Records from a data source:
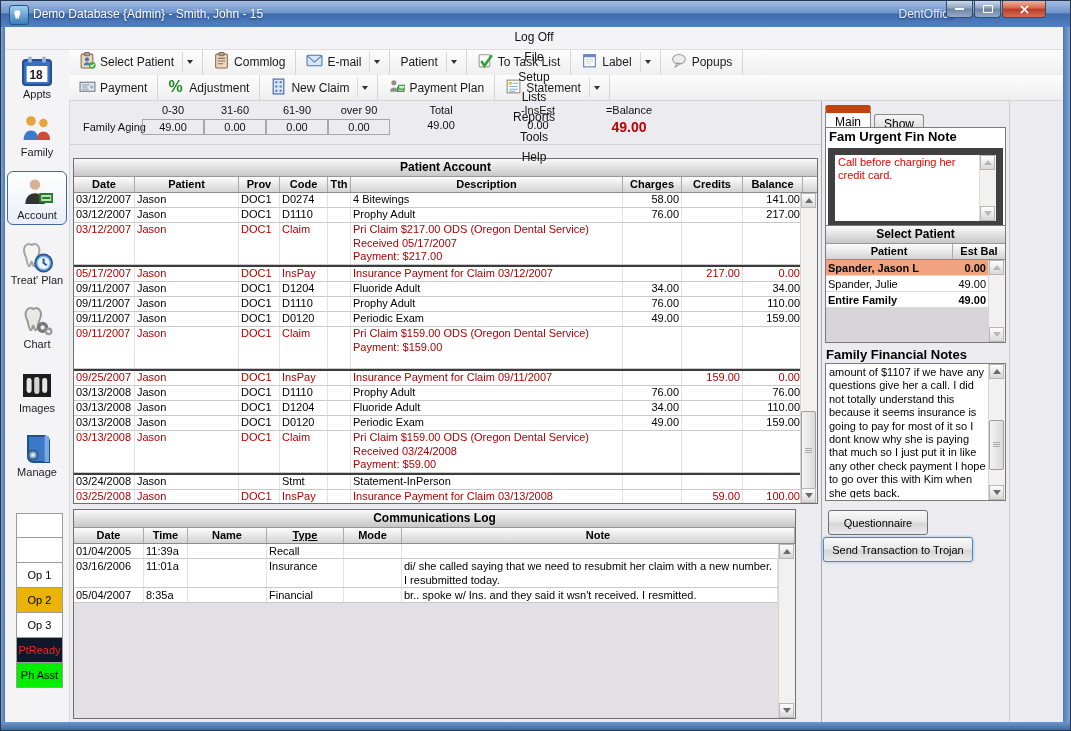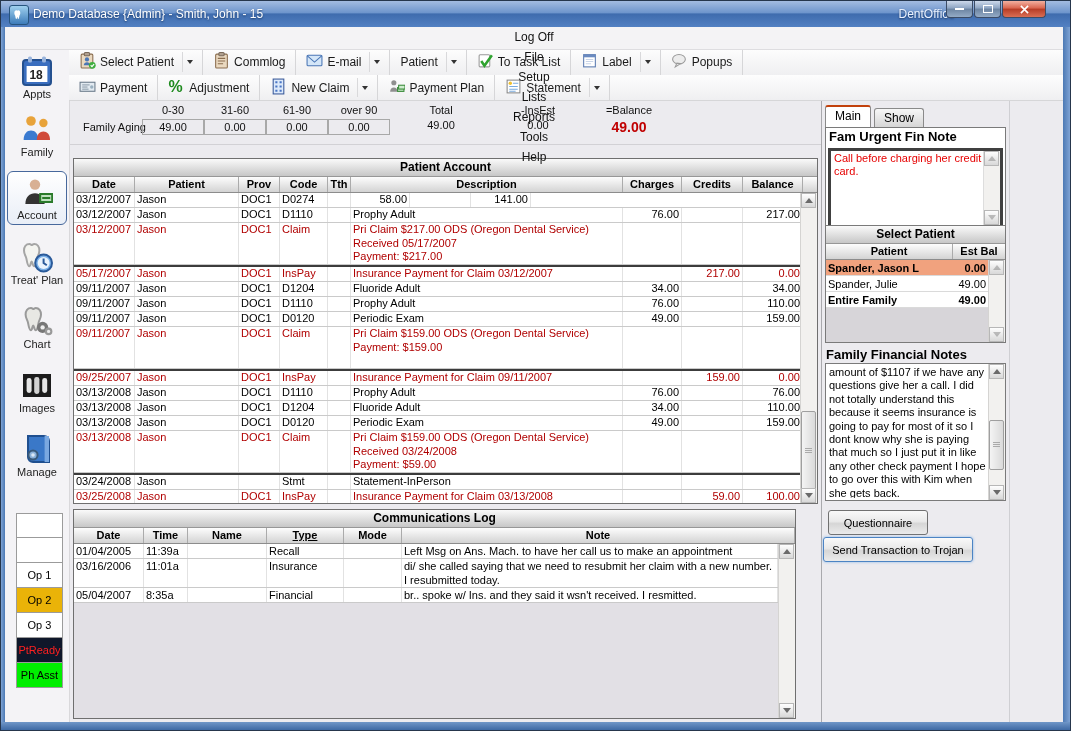--- a/index.html
+++ b/index.html
@@ -62,24 +62,24 @@
   .sarr{position:absolute;left:0px;width:15px;height:15px;background:linear-gradient(#fefefe,#d8d8d8);border:1px solid #b7b7b7;box-sizing:border-box;display:flex;align-items:center;justify-content:center;}
   .sarr.up{top:0;} .sarr.down{bottom:0;}
   .tri-up{width:0;height:0;border-left:4px solid transparent;border-right:4px solid transparent;border-bottom:5px solid #6a6a6a;}
   .tri-down{width:0;height:0;border-left:4px solid transparent;border-right:4px solid transparent;border-top:5px solid #6a6a6a;}
   .sthumb{position:absolute;left:0;width:15px;background:linear-gradient(90deg,#f4f4f4,#dadada);border:1px solid #9f9f9f;border-radius:2px;box-sizing:border-box;}
   .sthumb:after{content:"";position:absolute;left:3px;right:3px;top:50%;height:5px;margin-top:-3px;background:repeating-linear-gradient(#aaa 0 1px,transparent 1px 2px);}
   
   .rpanel{position:absolute;left:820px;top:99px;width:189px;bottom:8px;background:#ecebef;border-left:1px solid #a9a9ad;border-right:1px solid #cfcfd3;box-sizing:border-box;z-index:1;}
   .tabs{position:absolute;left:3px;top:5px;display:flex;align-items:flex-end;}
   .tab{font-size:12px;padding:2px 9px;border:1px solid #8a8a8a;border-bottom:none;border-radius:3px 3px 0 0;background:linear-gradient(#f7f7f7,#d6d6d6);margin-right:3px;}
-  .tab.sel{background:#fff;border-top:2px solid #c2410c;padding-bottom:4px;}
+  .tab.sel{background:#fff;border-top:8px solid #c2410c;padding-bottom:4px;}
   .ubox{position:absolute;left:3px;top:27px;width:181px;height:104px;background:#fff;border:1px solid #7a7a7a;box-sizing:border-box;}
   .utitle{font-weight:bold;font-size:13px;padding:1px 3px;color:#000;}
-  .ubody{position:absolute;left:2px;right:2px;top:20px;bottom:2px;border:3px solid #404040;font-size:11px;padding:1px 18px 1px 3px;line-height:13px;}
+  .ubody{position:absolute;left:2px;right:2px;top:20px;bottom:2px;border:7px solid #404040;font-size:11px;padding:1px 18px 1px 3px;line-height:13px;}
   .ubody .sbar{position:absolute;right:0;top:0;bottom:0;border-left:1px solid #ddd;}
   .spbox{position:absolute;left:3px;top:125px;width:181px;height:118px;border:1px solid #7a7a7a;background:#d7d5d9;box-sizing:border-box;display:flex;flex-direction:column;}
   .spbody{flex:1;position:relative;}
   .sprows{position:absolute;left:0;right:16px;top:0;bottom:0;}
   .sprow{display:flex;height:15px;font-size:11px;background:#fff;border-bottom:1px solid #dadada;align-items:center;}
   .sprow.selrow{background:#f1a27e;font-weight:bold;}
   .sprow.b{font-weight:bold;}
   .spc1{flex:1;padding-left:2px;overflow:hidden;white-space:nowrap;}
   .spc2{width:52px;text-align:right;padding-right:3px;}
   .spbody .sbar{position:absolute;right:0;top:0;bottom:0;}
@@ -370,20 +370,23 @@
         <div class="hc" style="width: 60px;">Balance</div>
       </div>
     <div class="gbody">
       <div class="gridrows">
           <div class="grow black" style="height: 14px;">
             <div class="gc" style="width: 61px;">03/12/2007</div>
             <div class="gc" style="width: 104px;">Jason</div>
             <div class="gc" style="width: 41px;">DOC1</div>
             <div class="gc" style="width: 48px;">D0274</div>
             <div class="gc" style="width: 23px;"></div>
+            <div class="gc" style="width: 272px;">
+              <div>4 Bitewings</div>
+            </div>
             <div class="gc num" style="width: 59px;">58.00</div>
             <div class="gc num" style="width: 61px;"></div>
             <div class="gc num" style="width: 60px;">141.00</div>
           </div>
           <div class="grow black" style="height: 14px;">
             <div class="gc" style="width: 61px;">03/12/2007</div>
             <div class="gc" style="width: 104px;">Jason</div>
             <div class="gc" style="width: 41px;">DOC1</div>
             <div class="gc" style="width: 48px;">D1110</div>
             <div class="gc" style="width: 23px;"></div>
@@ -592,21 +595,20 @@
         <div class="hc" style="width: 363px; flex: 1 1 0%;">Note</div>
       </div>
     <div class="gbody">
       <div class="gridrows">
           <div class="grow">
             <div class="gc" style="width: 70px; white-space: nowrap;">01/04/2005</div>
             <div class="gc" style="width: 44px; white-space: nowrap;">11:39a</div>
             <div class="gc" style="width: 79px; white-space: nowrap;"></div>
             <div class="gc" style="width: 77px; white-space: nowrap;">Recall</div>
             <div class="gc" style="width: 58px; white-space: nowrap;"></div>
-            <div class="gc" style="width: 363px; flex: 1 1 0%;">Left Msg on Ans. Mach.  to have her call us to make an appointment</div>
           </div>
           <div class="grow">
             <div class="gc" style="width: 70px; white-space: nowrap;">03/16/2006</div>
             <div class="gc" style="width: 44px; white-space: nowrap;">11:01a</div>
             <div class="gc" style="width: 79px; white-space: nowrap;"></div>
             <div class="gc" style="width: 77px; white-space: nowrap;">Insurance</div>
             <div class="gc" style="width: 58px; white-space: nowrap;"></div>
             <div class="gc" style="width: 363px; flex: 1 1 0%;">di/ she called saying that we need to resubmit her claim with a new number.  I resubmitted today.</div>
           </div>
           <div class="grow">

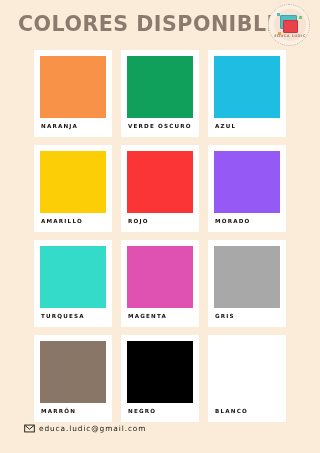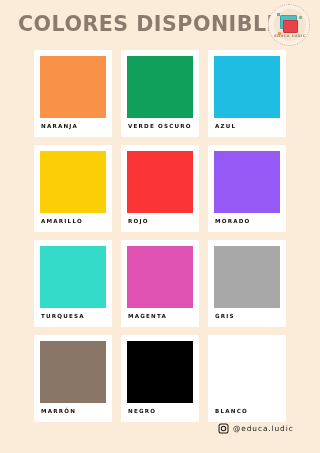--- a/index.html
+++ b/index.html
@@ -243,22 +243,22 @@
     <div class="card">
       <div class="swatch" style="background: rgb(255, 255, 255);"></div>
       <div class="card-label">BLANCO</div>
     </div>
   </div>
 
 </div>
 
 <div class="footer">
 
-
-  <div class="contact instagram">
-    <svg class="icon-ig" viewBox="0 0 16 16">
-      <rect x="1.5" y="1.5" width="13" height="13" rx="3" fill="none" stroke="#24201c" stroke-width="1.5"></rect>
-      <circle cx="8" cy="8" r="3.2" fill="none" stroke="#24201c" stroke-width="1.5"></circle>
+  <div class="contact email">
+    <svg class="icon-mail" viewBox="0 0 16 16">
+      <rect x="1" y="3" width="14" height="10" fill="none" stroke="#24201c" stroke-width="1.4"></rect>
+      <path d="M1.6 3.6 L8 9 L14.4 3.6" fill="none" stroke="#24201c" stroke-width="1.4"></path>
     </svg>
-    <span class="contact-text">@educa.ludic</span>
-  </div>
+    <span class="contact-text">educa.ludic@gmail.com</span>
+  </div>
+
 
 </div>
 
 </body></html>

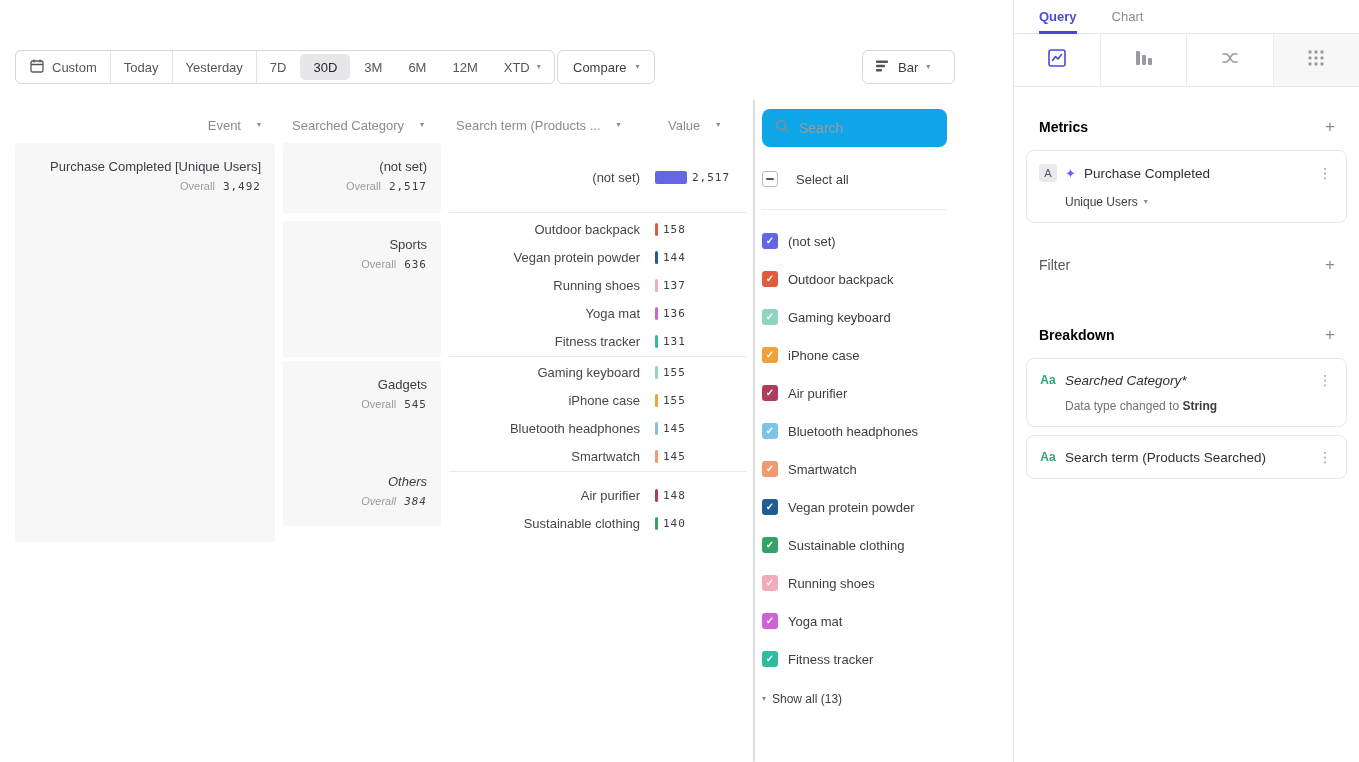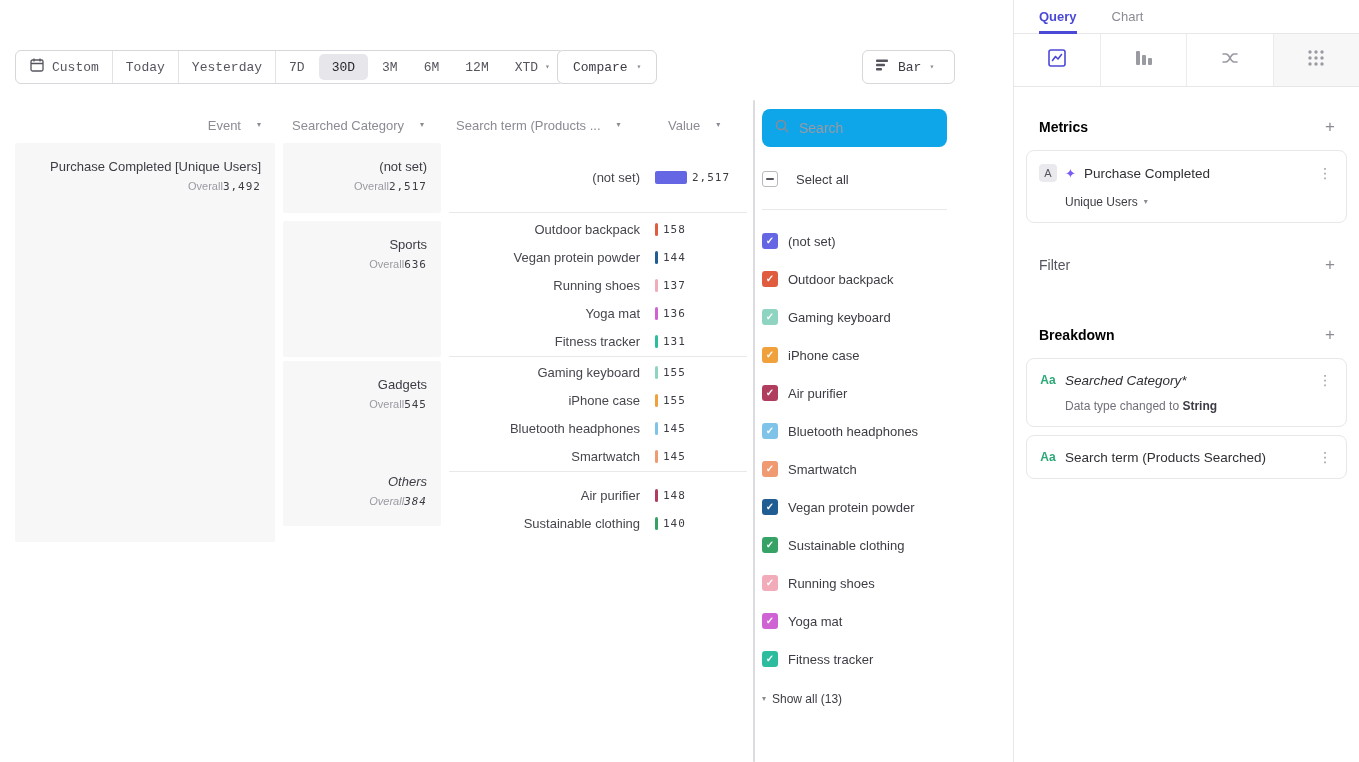--- a/index.html
+++ b/index.html
@@ -1,42 +1,42 @@
 <!DOCTYPE html>
 <html style="--accent: #4b4ad6;"><head>
 <meta charset="utf-8">
 <style>
   * { box-sizing: border-box; margin: 0; padding: 0; }
   html,body { background:#fff; }
   body { font-family: "Liberation Sans", sans-serif; color:#3c3c44; }
   .app { position:relative; width:1359px; height:762px; background:#fff; overflow:hidden; }
   .num { font-family:"DejaVu Sans Mono", monospace; letter-spacing:1px; font-size:11px; color:#3c3c44; }
   .chev { font-size:8px; color:#8b8b94; line-height:1; }
-  button { font-family:Liberation Mono, monospace; background:none; border:none; cursor:pointer; color:inherit; }
+  button { font-family:Liberation Sans, sans-serif; background:none; border:none; cursor:pointer; color:inherit; }
 
   
   .date-group { position:absolute; left:15px; top:50px; height:34px; display:flex; align-items:center;
                 border:1px solid #d6d6db; border-radius:6px; background:#fff; }
   .seg { display:flex; align-items:center; gap:7px; padding:0 13px; height:100%; font-size:13px; color:#55555e; }
   .seg.bordered { border-right:1px solid #e3e3e7; }
   .seg.selected { background:#e7e7eb; border-radius:5px; height:26px; margin:0 1px; color:#27272c; }
   .compare-btn { position:absolute; left:557px; top:50px; height:34px; display:flex; align-items:center; gap:9px;
                  padding:0 15px; border:1px solid #d6d6db; border-radius:6px; font-size:13px; color:#3c3c44; background:#fff; }
   .charttype-btn { position:absolute; left:862px; top:50px; height:34px; width:93px; display:flex; align-items:center;
                    gap:8px; padding:0 12px; border:1px solid #d6d6db; border-radius:6px; font-size:13px; color:#3c3c44; background:#fff; }
 
   
   .th { position:absolute; top:117px; height:16px; font-size:13px; color:#8b8b94; display:flex; gap:16px; align-items:center; cursor:pointer; }
   .th-event { left:15px; width:246px; justify-content:flex-end; }
   .th-category { left:292px; } .th-term { left:456px; } .th-value { left:668px; }
 
   .event-cell { position:absolute; left:15px; top:143px; width:260px; height:399px; background:#f7f7f8;
                 border-radius:2px; text-align:right; padding:16px 14px 0 0; }
   .cell-name { font-size:13px; color:#3c3c44; }
-  .cell-overall { margin-top:6px; font-size:11px; color:#9a9aa2; display:flex; justify-content:flex-end; gap:0; align-items:baseline; }
+  .cell-overall { margin-top:6px; font-size:11px; color:#9a9aa2; display:flex; justify-content:flex-end; gap:8px; align-items:baseline; }
   .cat-cell { position:absolute; left:283px; width:158px; background:#f7f7f8; border-radius:2px;
               text-align:right; padding:16px 14px 0 0; }
   .cat-0 { top:143px; height:70px; } .cat-1 { top:221px; height:136px; }
   .cat-2 { top:361px; height:105px; } .cat-3 { top:458px; height:68px;font-style:italic; }
 
   .rows { position:absolute; left:449px; top:143px; width:298px; }
   .rgroup { border-bottom:1px solid #e9e9ec; }
   .rgroup.rg1 { height:70px; display:flex; align-items:center; }
   .rgroup.rg2 { padding:2px 0 1px 0; } .rgroup.rg3 { padding:1px 0; }
   .rgroup.rg4 { border-bottom:none; padding:9px 0 0 0; }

**PROBLEM DESCRIPTION**
Scan the data for the word "viewBox" and copy every line where it shows up.

**ANSWER TO THIS PROBLEM**
-    <svg class="icon-ig" viewBox="0 0 16 16">
+    <svg class="icon-mail" viewBox="0 0 16 16">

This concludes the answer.